* **Exercise**
The count of lines below that include the string "width" is the whole answer; write it alone.

[Opening Data listing section]

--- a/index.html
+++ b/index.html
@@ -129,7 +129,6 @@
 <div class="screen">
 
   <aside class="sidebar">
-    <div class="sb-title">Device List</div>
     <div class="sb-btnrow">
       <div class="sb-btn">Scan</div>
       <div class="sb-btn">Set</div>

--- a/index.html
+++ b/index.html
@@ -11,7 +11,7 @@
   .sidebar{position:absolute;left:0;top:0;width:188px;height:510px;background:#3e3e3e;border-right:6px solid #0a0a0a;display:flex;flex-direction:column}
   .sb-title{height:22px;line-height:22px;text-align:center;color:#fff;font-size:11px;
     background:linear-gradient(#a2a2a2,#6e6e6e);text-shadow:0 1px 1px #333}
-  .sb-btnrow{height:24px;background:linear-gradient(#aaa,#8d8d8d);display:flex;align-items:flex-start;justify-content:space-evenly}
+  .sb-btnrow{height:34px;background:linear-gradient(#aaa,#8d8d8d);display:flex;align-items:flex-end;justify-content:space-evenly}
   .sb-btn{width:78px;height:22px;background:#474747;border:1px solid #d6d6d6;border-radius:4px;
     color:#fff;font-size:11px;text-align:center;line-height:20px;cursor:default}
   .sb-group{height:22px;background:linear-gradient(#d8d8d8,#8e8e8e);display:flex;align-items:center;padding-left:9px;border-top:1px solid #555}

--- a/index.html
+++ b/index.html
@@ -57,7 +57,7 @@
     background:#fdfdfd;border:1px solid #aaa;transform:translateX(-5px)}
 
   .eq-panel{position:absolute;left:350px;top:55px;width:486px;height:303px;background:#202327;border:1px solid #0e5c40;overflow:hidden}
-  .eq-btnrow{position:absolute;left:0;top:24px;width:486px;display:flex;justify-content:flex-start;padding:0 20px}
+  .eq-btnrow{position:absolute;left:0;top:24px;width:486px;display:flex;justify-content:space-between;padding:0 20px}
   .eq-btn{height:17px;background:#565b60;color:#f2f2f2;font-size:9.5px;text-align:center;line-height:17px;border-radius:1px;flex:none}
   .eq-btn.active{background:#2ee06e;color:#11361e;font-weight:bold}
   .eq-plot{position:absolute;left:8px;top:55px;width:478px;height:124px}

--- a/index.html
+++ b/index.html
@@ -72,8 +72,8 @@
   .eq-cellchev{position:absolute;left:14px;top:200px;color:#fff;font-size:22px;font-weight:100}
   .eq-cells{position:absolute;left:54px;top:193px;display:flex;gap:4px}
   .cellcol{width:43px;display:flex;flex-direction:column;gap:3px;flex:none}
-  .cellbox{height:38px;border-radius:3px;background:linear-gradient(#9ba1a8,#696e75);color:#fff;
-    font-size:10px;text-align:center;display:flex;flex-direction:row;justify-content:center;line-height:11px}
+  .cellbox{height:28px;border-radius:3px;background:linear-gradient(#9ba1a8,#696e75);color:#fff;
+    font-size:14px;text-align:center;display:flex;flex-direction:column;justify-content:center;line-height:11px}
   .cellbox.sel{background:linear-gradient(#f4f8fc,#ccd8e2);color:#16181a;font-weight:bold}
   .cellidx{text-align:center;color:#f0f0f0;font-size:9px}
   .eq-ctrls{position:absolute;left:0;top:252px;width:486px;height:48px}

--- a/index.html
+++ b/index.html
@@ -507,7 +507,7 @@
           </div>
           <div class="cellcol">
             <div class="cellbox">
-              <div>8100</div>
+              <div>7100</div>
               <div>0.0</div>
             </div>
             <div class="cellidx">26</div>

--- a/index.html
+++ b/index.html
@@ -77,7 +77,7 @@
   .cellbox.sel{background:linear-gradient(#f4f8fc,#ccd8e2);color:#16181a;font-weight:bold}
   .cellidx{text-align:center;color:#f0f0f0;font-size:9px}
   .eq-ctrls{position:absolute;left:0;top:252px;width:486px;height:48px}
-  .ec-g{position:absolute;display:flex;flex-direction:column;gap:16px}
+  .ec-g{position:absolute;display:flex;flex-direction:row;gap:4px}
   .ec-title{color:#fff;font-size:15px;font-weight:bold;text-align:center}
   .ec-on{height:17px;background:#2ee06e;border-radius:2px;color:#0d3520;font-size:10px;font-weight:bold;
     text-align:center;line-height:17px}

[Closing Data listing section]
[Opening Data listing section]

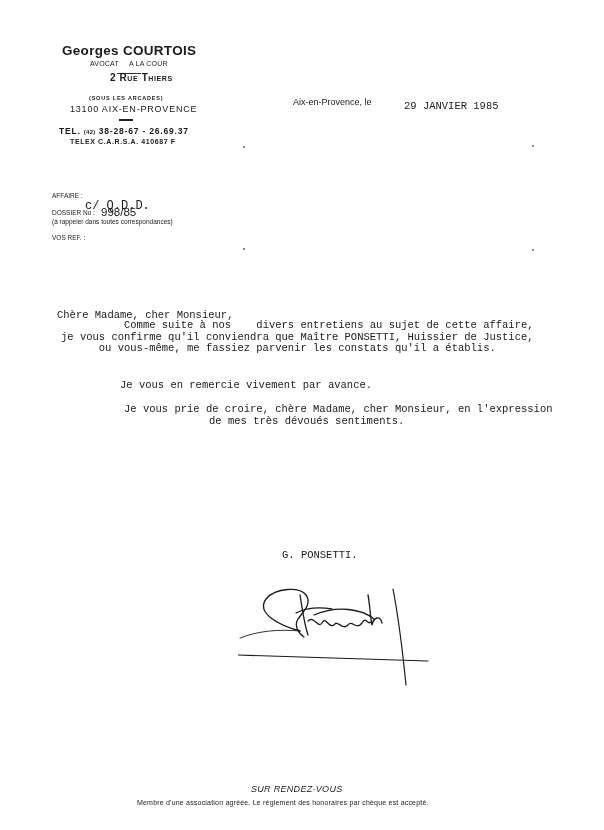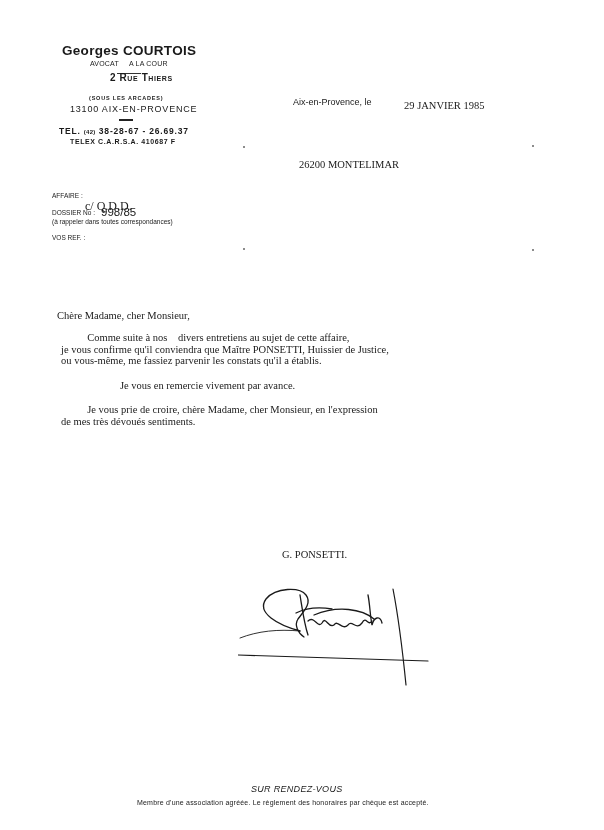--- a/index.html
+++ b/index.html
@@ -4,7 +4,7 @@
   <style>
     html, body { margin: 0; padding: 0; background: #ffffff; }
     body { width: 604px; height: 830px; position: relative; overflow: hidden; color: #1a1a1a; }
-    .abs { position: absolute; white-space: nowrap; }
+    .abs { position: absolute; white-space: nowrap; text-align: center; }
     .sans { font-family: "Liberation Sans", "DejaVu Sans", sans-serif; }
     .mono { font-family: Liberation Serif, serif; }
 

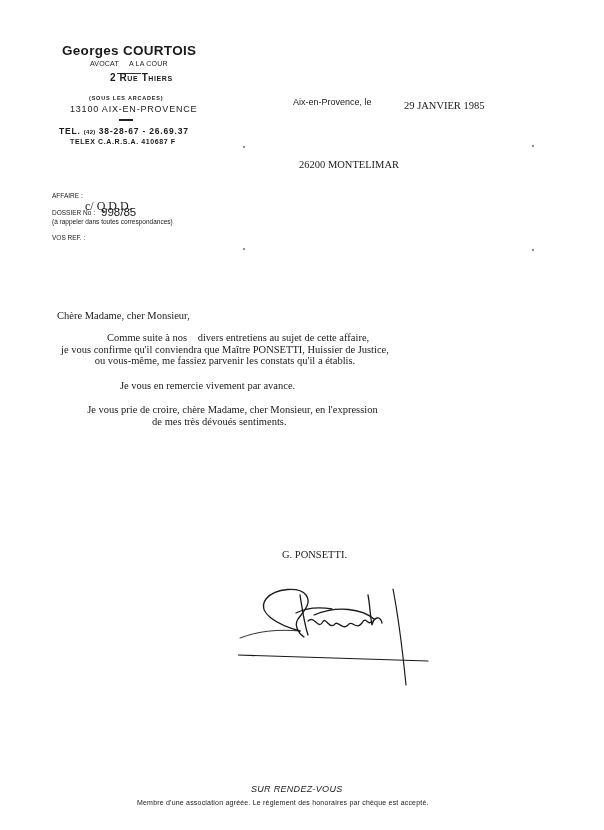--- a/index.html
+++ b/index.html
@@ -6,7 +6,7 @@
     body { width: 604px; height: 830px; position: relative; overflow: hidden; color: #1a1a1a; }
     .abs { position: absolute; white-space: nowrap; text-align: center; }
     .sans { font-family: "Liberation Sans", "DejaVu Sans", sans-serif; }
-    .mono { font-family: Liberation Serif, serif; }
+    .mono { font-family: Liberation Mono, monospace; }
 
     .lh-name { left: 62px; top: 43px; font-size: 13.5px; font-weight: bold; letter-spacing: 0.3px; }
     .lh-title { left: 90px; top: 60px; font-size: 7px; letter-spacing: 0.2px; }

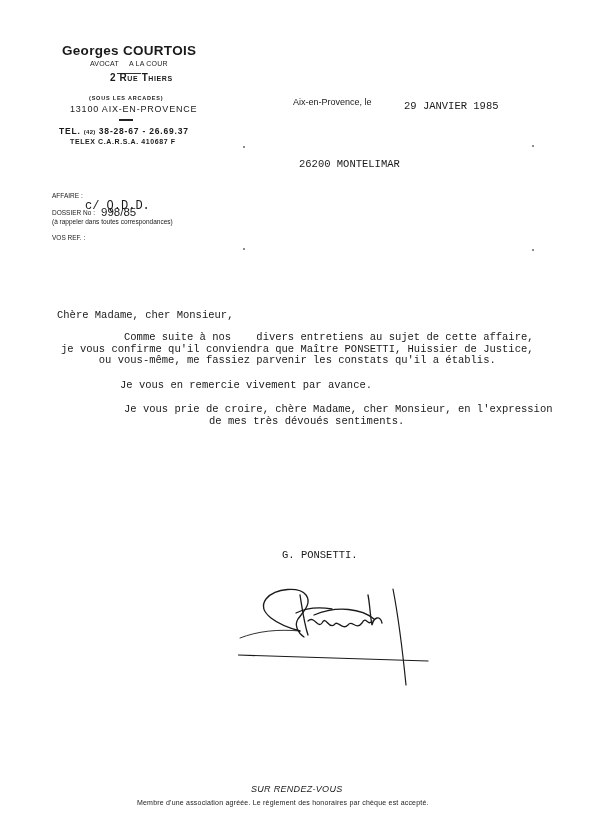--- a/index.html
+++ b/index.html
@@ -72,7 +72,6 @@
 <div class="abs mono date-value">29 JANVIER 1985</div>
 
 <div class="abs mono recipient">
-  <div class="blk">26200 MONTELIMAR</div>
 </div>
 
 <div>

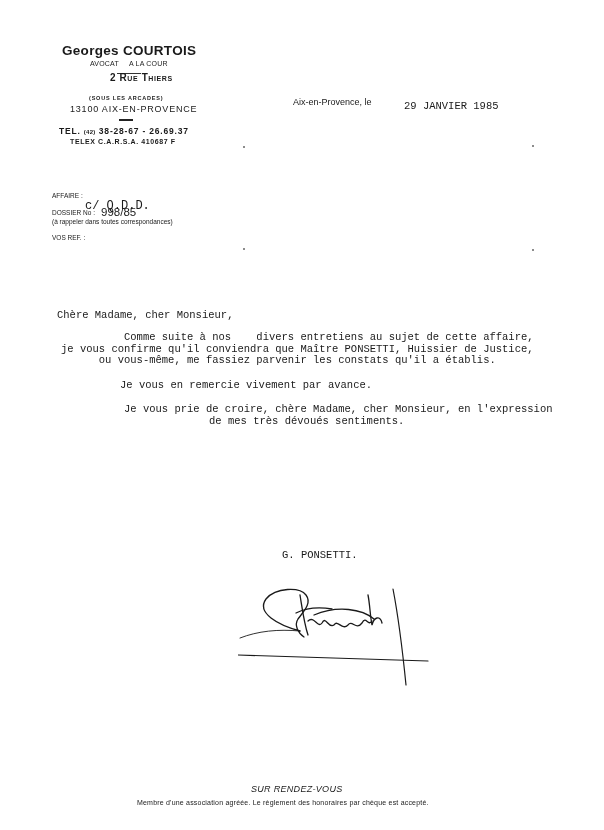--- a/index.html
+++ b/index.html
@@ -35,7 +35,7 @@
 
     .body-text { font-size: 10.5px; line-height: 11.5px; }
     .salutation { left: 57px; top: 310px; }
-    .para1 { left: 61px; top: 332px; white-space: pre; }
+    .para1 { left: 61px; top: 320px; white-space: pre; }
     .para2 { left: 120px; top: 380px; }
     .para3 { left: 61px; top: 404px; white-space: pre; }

[Closing Data listing section]
[Opening Data listing section]

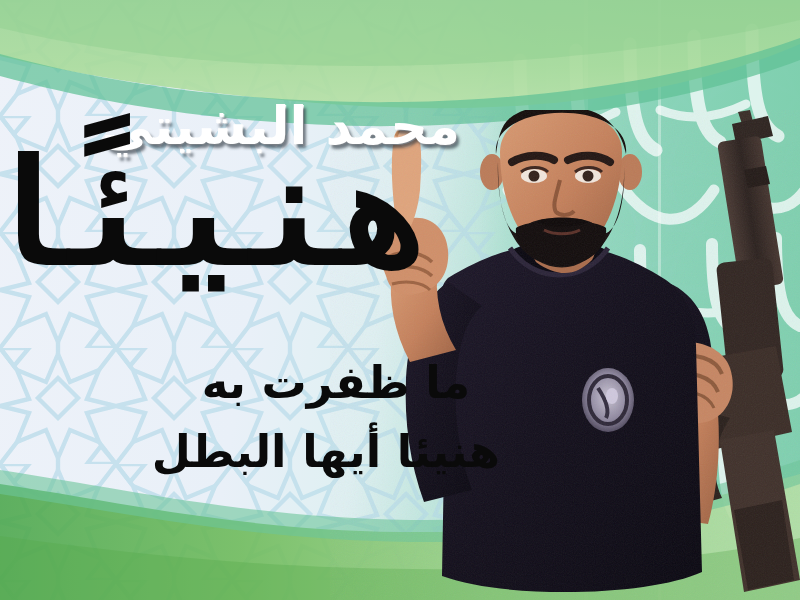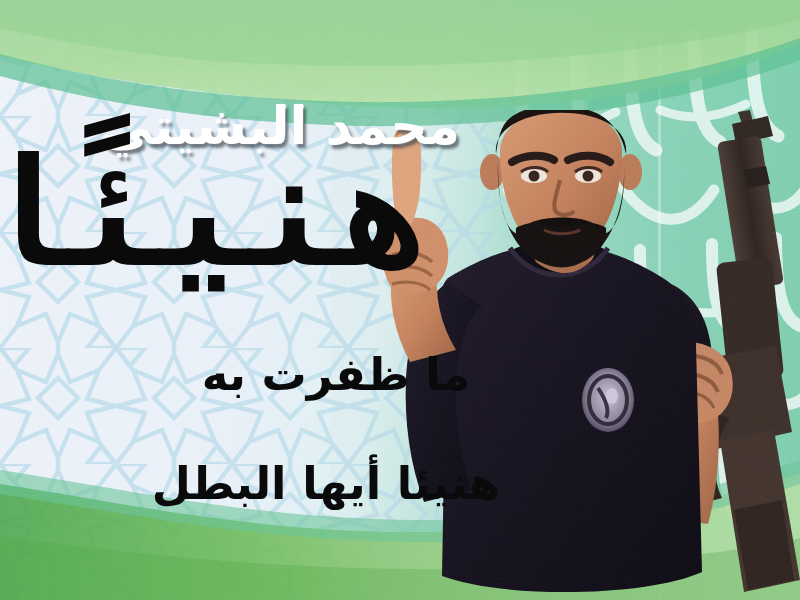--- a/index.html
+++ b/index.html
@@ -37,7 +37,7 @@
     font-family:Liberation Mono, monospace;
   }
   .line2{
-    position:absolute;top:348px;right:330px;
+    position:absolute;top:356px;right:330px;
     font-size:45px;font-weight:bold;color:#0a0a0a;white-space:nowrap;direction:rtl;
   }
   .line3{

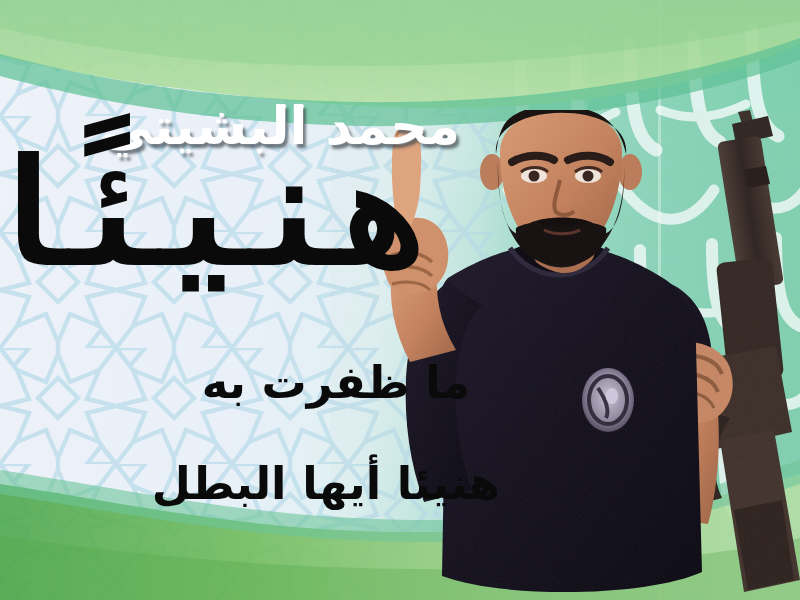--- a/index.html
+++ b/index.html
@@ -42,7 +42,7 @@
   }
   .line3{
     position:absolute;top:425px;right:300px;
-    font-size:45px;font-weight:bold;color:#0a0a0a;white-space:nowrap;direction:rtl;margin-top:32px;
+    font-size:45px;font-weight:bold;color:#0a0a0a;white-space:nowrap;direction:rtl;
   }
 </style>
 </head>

[Closing Data listing section]

* **Answer for the task**
11